I’m doing some analysis of work start times across time, using 1990-2022 data. 1990 and 2000 do not have the ARRIVES variable, so I compute it from DEPARTS and TRANTIME. To validate my methodology, I did the same computation for ACS data, to ensure my results roughly matched the ARRIVES variable in those years (roughly because the ARRIVES variable is binned, so may be off by a few minutes). For the most part it does, but for TRANTIME values that were topcoded there appears to be a discrepancy. The ARRIVES values are consistently lower than DEPARTS + TRANTIME. Based on the documentation, it seems like topcoded values for TRANTIME are represented as the state mean of all topcoded TRANTIMEs. I would have expected the ARRIVES variable to calculated either (1) using this mean value or (2) using the un-topcoded values, but it appears it was calculated with some other number—maybe the minimum of the topcoded values. For example:
SAMPLE | DEPARTS | TRANTIME | ARRIVES | calculated_arrives |
---|---|---|---|---|
2005-2009, ACS 5-year | 4:05 | 184 | 6:34 | 7:09 |
2005-2009, ACS 5-year | 7:32 | 184 | 10:04 | 10:36 |
2005-2009, ACS 5-year | 3:05 | 184 | 5:34 | 6:09 |
2005-2009, ACS 5-year | 6:32 | 184 | 9:04 | 9:36 |
In the first row, we have someone who departs at 4:05, and has a topcoded TRANTIME of 184 minutes (3 hours 4 minutes).
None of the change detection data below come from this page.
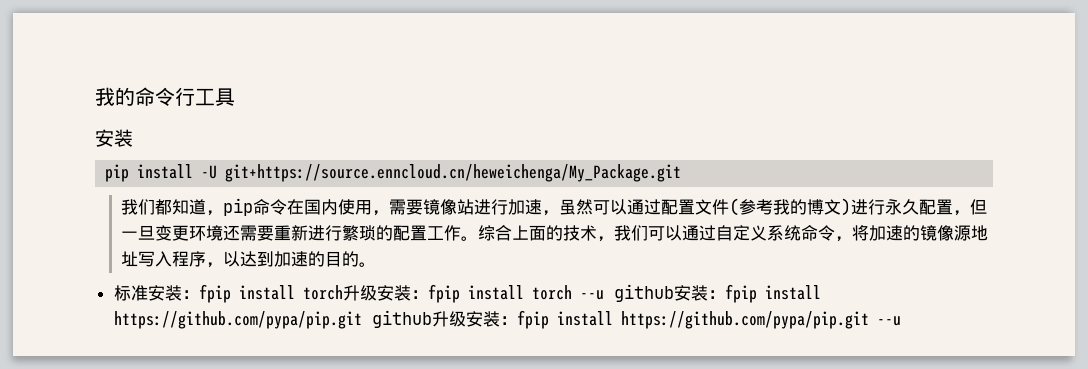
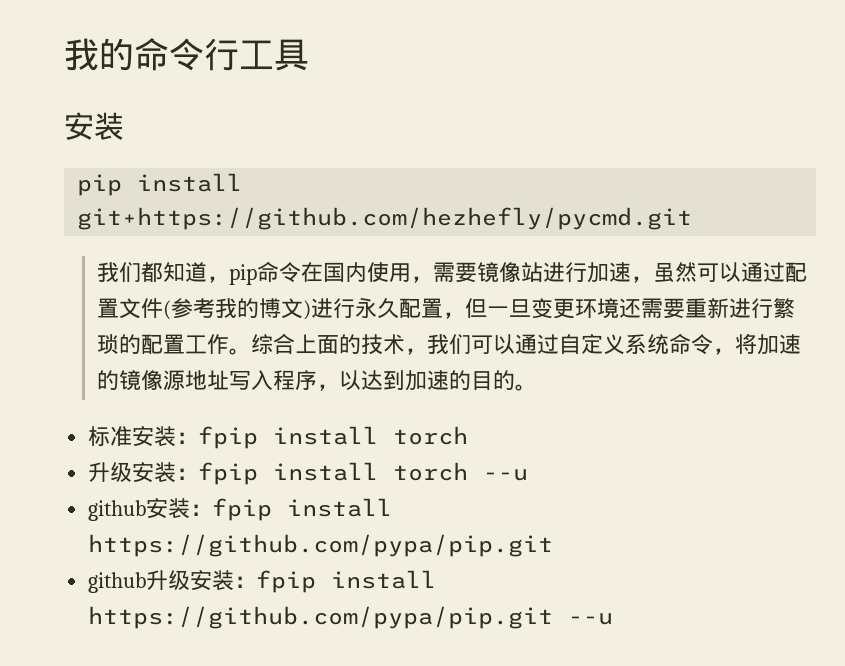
- pip install -U git+https://source.enncloud.cn/heweichenga/My_Package.git
+ pip install git+https://github.com/hezhefly/pycmd.git
- 标准安装：fpip install torch升级安装：fpip install torch --u github安装：fpip install https://github.com/pypa/pip.git github升级安装：fpip install https://github.com/pypa/pip.git --u
+ 标准安装：fpip install torch
+ 升级安装：fpip install torch --u
+ github安装：fpip install https://github.com/pypa/pip.git
+ github升级安装：fpip install https://github.com/pypa/pip.git --u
I calculated that should be an arrives time of 7:09, but the data has an arrives time of 6:34, only 2 hours 29 minutes after departure. The topcoded values seem to consistently report an ARRIVES time that is less than what would be implied by the topcode, which wouldn’t make sense if the original value was used and the topcode value is a mean—some of the ARRIVES times would have to be later. Maybe the ARRIVES values are calculated based on the minimum topcode rather than the mean?
This spreadsheet has all of the examples I’ve found that are not related to allocation in the ACS samples I’m working with.